Give back only the lines in the records below from the one with "text: 且在税前扣除的煤矿企业维简费和高危行业企业安全生产费用 ->" to the one with "html: <div> <div>", both inclusive, word for word.

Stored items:
* * * * * * *
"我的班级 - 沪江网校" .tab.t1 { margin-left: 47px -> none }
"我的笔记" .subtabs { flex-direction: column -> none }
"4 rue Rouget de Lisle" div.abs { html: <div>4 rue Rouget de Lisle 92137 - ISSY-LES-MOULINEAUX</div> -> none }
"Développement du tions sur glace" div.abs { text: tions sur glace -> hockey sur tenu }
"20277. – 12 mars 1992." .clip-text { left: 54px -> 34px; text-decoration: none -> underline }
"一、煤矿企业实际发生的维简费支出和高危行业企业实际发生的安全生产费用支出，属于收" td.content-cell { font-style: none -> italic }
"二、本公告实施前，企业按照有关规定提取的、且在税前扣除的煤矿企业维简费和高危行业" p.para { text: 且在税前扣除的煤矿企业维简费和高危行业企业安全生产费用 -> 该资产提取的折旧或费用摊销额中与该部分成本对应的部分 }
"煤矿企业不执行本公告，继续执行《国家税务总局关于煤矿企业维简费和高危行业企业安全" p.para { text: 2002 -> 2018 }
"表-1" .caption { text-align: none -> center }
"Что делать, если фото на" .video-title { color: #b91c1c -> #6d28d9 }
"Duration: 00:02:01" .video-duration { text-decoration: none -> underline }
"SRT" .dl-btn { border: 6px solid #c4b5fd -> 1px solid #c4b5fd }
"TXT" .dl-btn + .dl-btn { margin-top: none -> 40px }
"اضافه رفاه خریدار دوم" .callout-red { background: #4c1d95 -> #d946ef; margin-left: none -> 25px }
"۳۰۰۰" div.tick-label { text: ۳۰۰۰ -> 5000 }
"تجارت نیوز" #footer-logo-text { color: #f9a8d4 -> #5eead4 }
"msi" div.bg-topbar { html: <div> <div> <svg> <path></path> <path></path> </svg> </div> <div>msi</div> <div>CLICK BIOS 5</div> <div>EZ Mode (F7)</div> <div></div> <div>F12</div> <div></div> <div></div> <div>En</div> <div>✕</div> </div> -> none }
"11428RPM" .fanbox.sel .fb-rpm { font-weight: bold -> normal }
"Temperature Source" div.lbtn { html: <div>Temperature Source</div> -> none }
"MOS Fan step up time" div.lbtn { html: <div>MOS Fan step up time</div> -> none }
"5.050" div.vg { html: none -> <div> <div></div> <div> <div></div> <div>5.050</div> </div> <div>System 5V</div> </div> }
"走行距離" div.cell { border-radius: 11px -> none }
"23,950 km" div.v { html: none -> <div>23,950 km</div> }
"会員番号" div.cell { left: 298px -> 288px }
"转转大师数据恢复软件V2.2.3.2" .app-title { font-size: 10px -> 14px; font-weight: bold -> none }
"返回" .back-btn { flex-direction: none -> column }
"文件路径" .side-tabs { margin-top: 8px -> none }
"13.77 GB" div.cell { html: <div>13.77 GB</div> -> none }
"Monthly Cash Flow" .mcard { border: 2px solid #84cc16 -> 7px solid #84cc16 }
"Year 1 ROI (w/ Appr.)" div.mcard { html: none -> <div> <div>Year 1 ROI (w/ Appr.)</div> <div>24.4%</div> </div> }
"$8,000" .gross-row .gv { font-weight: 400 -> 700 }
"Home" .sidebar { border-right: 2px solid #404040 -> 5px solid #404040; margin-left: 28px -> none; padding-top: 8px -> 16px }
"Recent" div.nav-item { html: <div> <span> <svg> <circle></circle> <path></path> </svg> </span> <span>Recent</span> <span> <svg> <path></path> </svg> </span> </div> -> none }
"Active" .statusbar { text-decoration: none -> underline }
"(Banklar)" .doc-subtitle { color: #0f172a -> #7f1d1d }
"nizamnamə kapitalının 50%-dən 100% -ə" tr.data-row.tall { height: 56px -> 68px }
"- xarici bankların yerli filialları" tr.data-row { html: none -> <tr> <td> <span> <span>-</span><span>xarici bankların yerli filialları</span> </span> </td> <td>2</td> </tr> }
* * * * * * *
-- Task result --
"二、本公告实施前，企业按照有关规定提取的、且在税前扣除的煤矿企业维简费和高危行业" p.para { text: 且在税前扣除的煤矿企业维简费和高危行业企业安全生产费用 -> 该资产提取的折旧或费用摊销额中与该部分成本对应的部分 }
"煤矿企业不执行本公告，继续执行《国家税务总局关于煤矿企业维简费和高危行业企业安全" p.para { text: 2002 -> 2018 }
"表-1" .caption { text-align: none -> center }
"Что делать, если фото на" .video-title { color: #b91c1c -> #6d28d9 }
"Duration: 00:02:01" .video-duration { text-decoration: none -> underline }
"SRT" .dl-btn { border: 6px solid #c4b5fd -> 1px solid #c4b5fd }
"TXT" .dl-btn + .dl-btn { margin-top: none -> 40px }
"اضافه رفاه خریدار دوم" .callout-red { background: #4c1d95 -> #d946ef; margin-left: none -> 25px }
"۳۰۰۰" div.tick-label { text: ۳۰۰۰ -> 5000 }
"تجارت نیوز" #footer-logo-text { color: #f9a8d4 -> #5eead4 }
"msi" div.bg-topbar { html: <div> <div> <svg> <path></path> <path></path> </svg> </div> <div>msi</div> <div>CLICK BIOS 5</div> <div>EZ Mode (F7)</div> <div></div> <div>F12</div> <div></div> <div></div> <div>En</div> <div>✕</div> </div> -> none }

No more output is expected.